- Portrayed by: Sushil Chudasama
- First appearance: 26 January 2005
- Last appearance: 6 November 2005

= List of Coronation Street characters introduced in 2005 =

The following is a list of characters that first appeared in the ITV soap opera Coronation Street in 2005, by order of first appearance.

==Scooter Makuna==

Hiren "Scooter" Makuna first appeared in early 2005 as the boyfriend of Sarah Platt (Tina O'Brien). He was of Indian descent. His character was mostly remembered for not being very bright, having a fondness for fish and getting great pleasure in retrieving junk from skips. Sarah broke up with him in the autumn of 2005 after she had a fling with Jason Grimshaw (Ryan Thomas) and an argument. He left the Street soon afterwards.

==Lena Thistlewood==

Lena Thistlewood is a friend of Blanche Hunt (Maggie Jones), who first appears in 2005 and regularly visits the Barlow household and she takes a fancy to Ken Barlow (William Roache). She subsequently attends Ken's second wedding to Blanche's daughter, Deirdre Rachid (Anne Kirkbride) in 2005.
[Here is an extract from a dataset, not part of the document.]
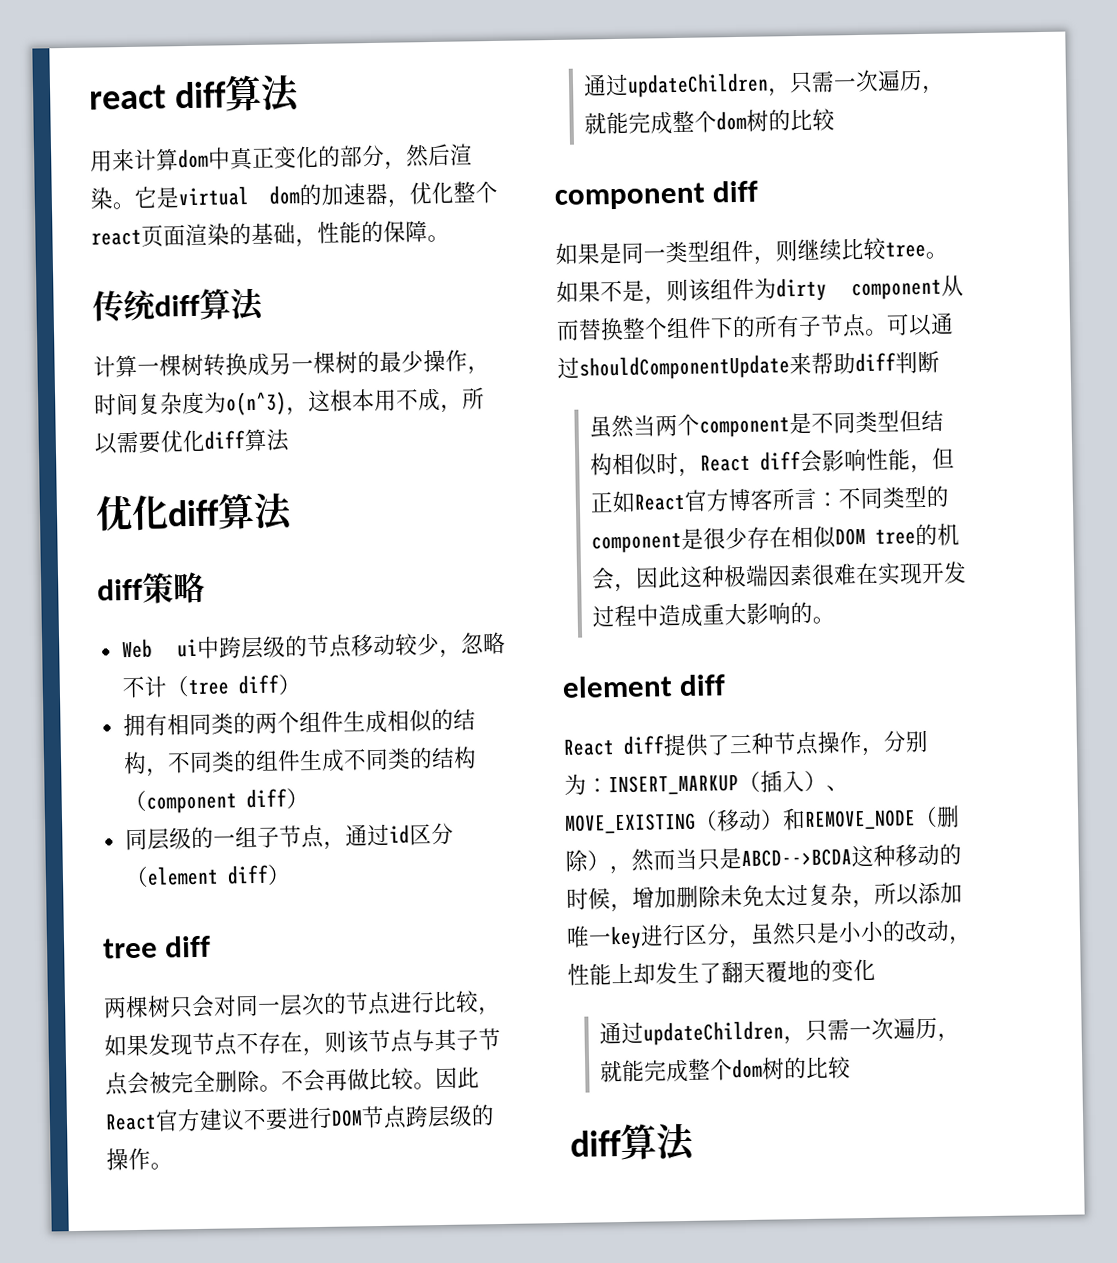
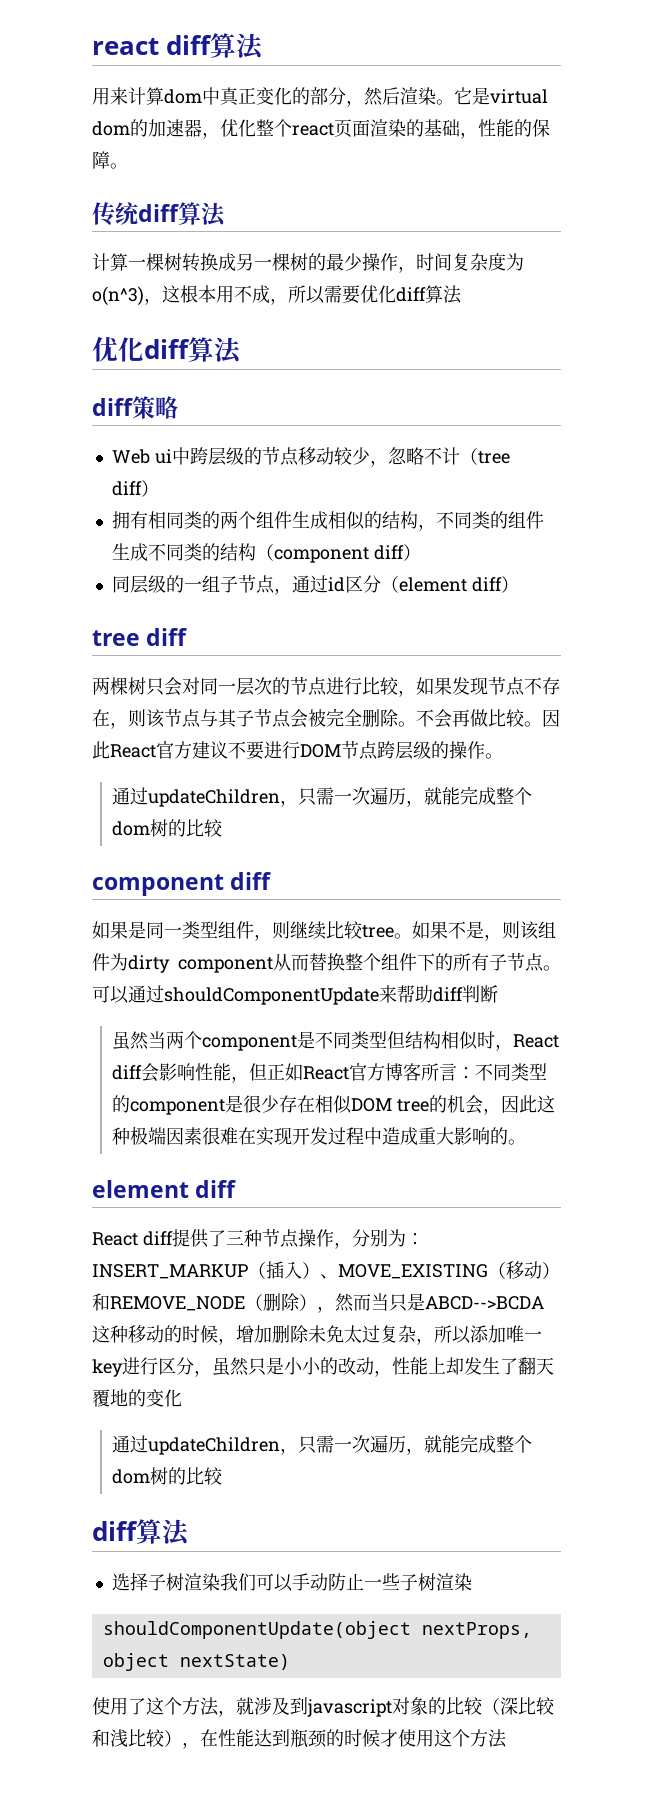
(696, 1142) none -> [111,1572,472,1592] [102,1621,532,1639] [102,1653,290,1671] [92,1697,555,1717] [92,1729,507,1749] // 选择子树渲染我们可以手动防止一些子树渲染 // shouldComponentUpdate(object nextProps, object nextState) // 使用了这个方法，就涉及到javascript对象的比较（深比较和浅比较），在性能达到瓶颈的时候才使用这个方法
After the wedding, Lena booked her car in for an MOT at Webster's Autocentre and hoped to get a certificate without a test; however, mechanic Tyrone Dobbs (Alan Halsall) said it would need one owing to its age. When Lena next visited the garage, she caught Tyrone having sex with Maria Sutherland (Samia Longchambon). As a result, she pretended to be overcome with shock and manipulated Tyrone into giving her a free MOT and Maria into giving her a free haircut. Lena dies off-screen on New Year's Day 2006 and she leaves her dog, Lady Freckles, to Blanche, who renames her Eccles.

==Diggory Compton==

Diggory Compton was played by Eric Potts. When he arrives in Weatherfield with his daughter Molly (Vicky Binns), Diggory opens the local bakery shop at the end of the street. He tries wooing Liz McDonald (Beverley Callard) by inviting her to a Christmas dinner party; however, she ended up meeting her future husband, drummer Vernon Tomlin (Ian Reddington), at the event. During his time in Weatherfield, Diggory befriends Mike Baldwin (Johnny Briggs). Diggory leaves Weatherfield in July 2006 after his business fails.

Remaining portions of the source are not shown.